Case of Rodina and Borisova v. Latvia (Applications nos. 2623/16 and 2299/16)

A selection of key paragraphs can be found below the judgment.

100. The right to freedom of assembly, one of the foundations of a democratic society, is subject to a number of exceptions which must be narrowly interpreted and the necessity for any restrictions must be convincingly established. When examining whether restrictions on the rights and freedoms guaranteed by the Convention can be considered “necessary in a democratic society” the Contracting States enjoy a certain but not unlimited margin of appreciation. It is, in any event, for the Court to give a final ruling on the restriction’s compatibility with the Convention and this is to be done by assessing the circumstances of a particular case (see Kudrevičius and Others, cited above, § 142, and Mushegh Saghatelyan v. Armenia, no. 23086/08, § 238, 20 September 2018).

104. The Court reiterates that democracy constitutes a fundamental element of the “European public order”. In view of the very clear link between the Convention and democracy, no one should be authorised to rely on the Convention’s provisions in order to weaken or destroy the ideals and values of a democratic society. Consequently, in order to guarantee the stability and effectiveness of a democratic system, the State may be required to take specific measures to protect itself. Every time a State intends to rely on the principle of “a democracy capable of defending itself” in order to justify interference with individual rights, it must carefully evaluate the scope and consequences of the measure under consideration, in order to ensure that the aforementioned balance is achieved (see, for example, Ždanoka v. Latvia [GC], no. 58278/00, §§ 98-100, ECHR 2006‑IV, and Petropavlovskis v. Latvia, no. 44230/06, § 72, ECHR 2015).

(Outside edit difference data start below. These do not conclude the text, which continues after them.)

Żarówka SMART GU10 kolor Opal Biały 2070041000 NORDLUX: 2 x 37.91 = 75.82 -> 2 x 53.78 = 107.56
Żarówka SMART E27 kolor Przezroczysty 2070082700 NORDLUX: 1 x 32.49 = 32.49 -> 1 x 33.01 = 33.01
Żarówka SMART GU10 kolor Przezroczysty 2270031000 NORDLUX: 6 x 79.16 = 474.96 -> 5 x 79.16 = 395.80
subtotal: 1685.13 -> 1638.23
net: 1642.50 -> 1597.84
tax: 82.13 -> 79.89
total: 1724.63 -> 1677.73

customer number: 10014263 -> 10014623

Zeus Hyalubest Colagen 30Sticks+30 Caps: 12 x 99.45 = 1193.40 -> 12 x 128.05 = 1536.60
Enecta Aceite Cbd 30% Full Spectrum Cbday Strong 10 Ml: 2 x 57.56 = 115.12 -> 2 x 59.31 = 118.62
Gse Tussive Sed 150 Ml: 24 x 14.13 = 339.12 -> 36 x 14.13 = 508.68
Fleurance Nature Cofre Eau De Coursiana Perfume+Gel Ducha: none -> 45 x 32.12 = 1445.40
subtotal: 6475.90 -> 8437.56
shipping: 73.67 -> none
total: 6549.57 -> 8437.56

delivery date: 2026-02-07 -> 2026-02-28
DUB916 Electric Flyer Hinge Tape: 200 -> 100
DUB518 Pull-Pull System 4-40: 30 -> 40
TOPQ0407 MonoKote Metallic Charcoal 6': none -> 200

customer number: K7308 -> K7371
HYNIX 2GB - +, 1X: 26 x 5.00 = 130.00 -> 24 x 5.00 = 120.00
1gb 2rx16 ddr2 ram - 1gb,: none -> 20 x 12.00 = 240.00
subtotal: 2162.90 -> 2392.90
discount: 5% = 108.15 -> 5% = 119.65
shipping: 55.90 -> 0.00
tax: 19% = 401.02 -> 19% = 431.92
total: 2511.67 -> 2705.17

119. As for the existence of a “pressing social need”, the Court considers that calls for expressing the superiority of one nation over another nation or aggressive “war propaganda” messages aimed, in the particular circumstances of this case, at expressing support for unrecognised separatist entities and their paramilitary arms in eastern Ukraine have no place in a democratic society.

121. As to the level of the threat to public safety and security, the Court notes that that consideration was subjected to detailed scrutiny by the domestic authorities and, in particular, the domestic courts; the latter’s assessment was that the events for which authorisations were sought by the applicants constituted a high risk to public order and safety. The Court notes that their assessment was based on specific and precise circumstances; their assessment was not merely theoretical or superficial. Within the specific context of the present case – in particular, the real risk of disorder, and the legitimate reasons to fear for Latvia’s own security, territorial integrity, and democratic order in view of the Russian Federation having acquired military and political control over Crimea (including the city of Sevastopol), and the Donetsk and Luhansk regions in the Donbass area of eastern Ukraine in 2014 (see paragraph 111 above) – the Court considers that the domestic courts’ assessment of the level of the threat posed by the impugned events was sufficiently reasoned (to the extent permitted by the interests of national security).

122. Consequently, the Court – having verified the existence of relevant and sufficient reasons justifying the ban on the planned events for 9 May 2014 and 23 September 2014 – considers that the interference with the applicants’ rights met a “pressing social need” and was “proportionate to the aims pursued”. It follows that the banning of the impugned events may be regarded as “necessary in a democratic society” within the meaning of Article 11 § 2.

123. … The Court finds that here has been no violation of Article 11 of the Convention, read in the light of Article 10 in the present case.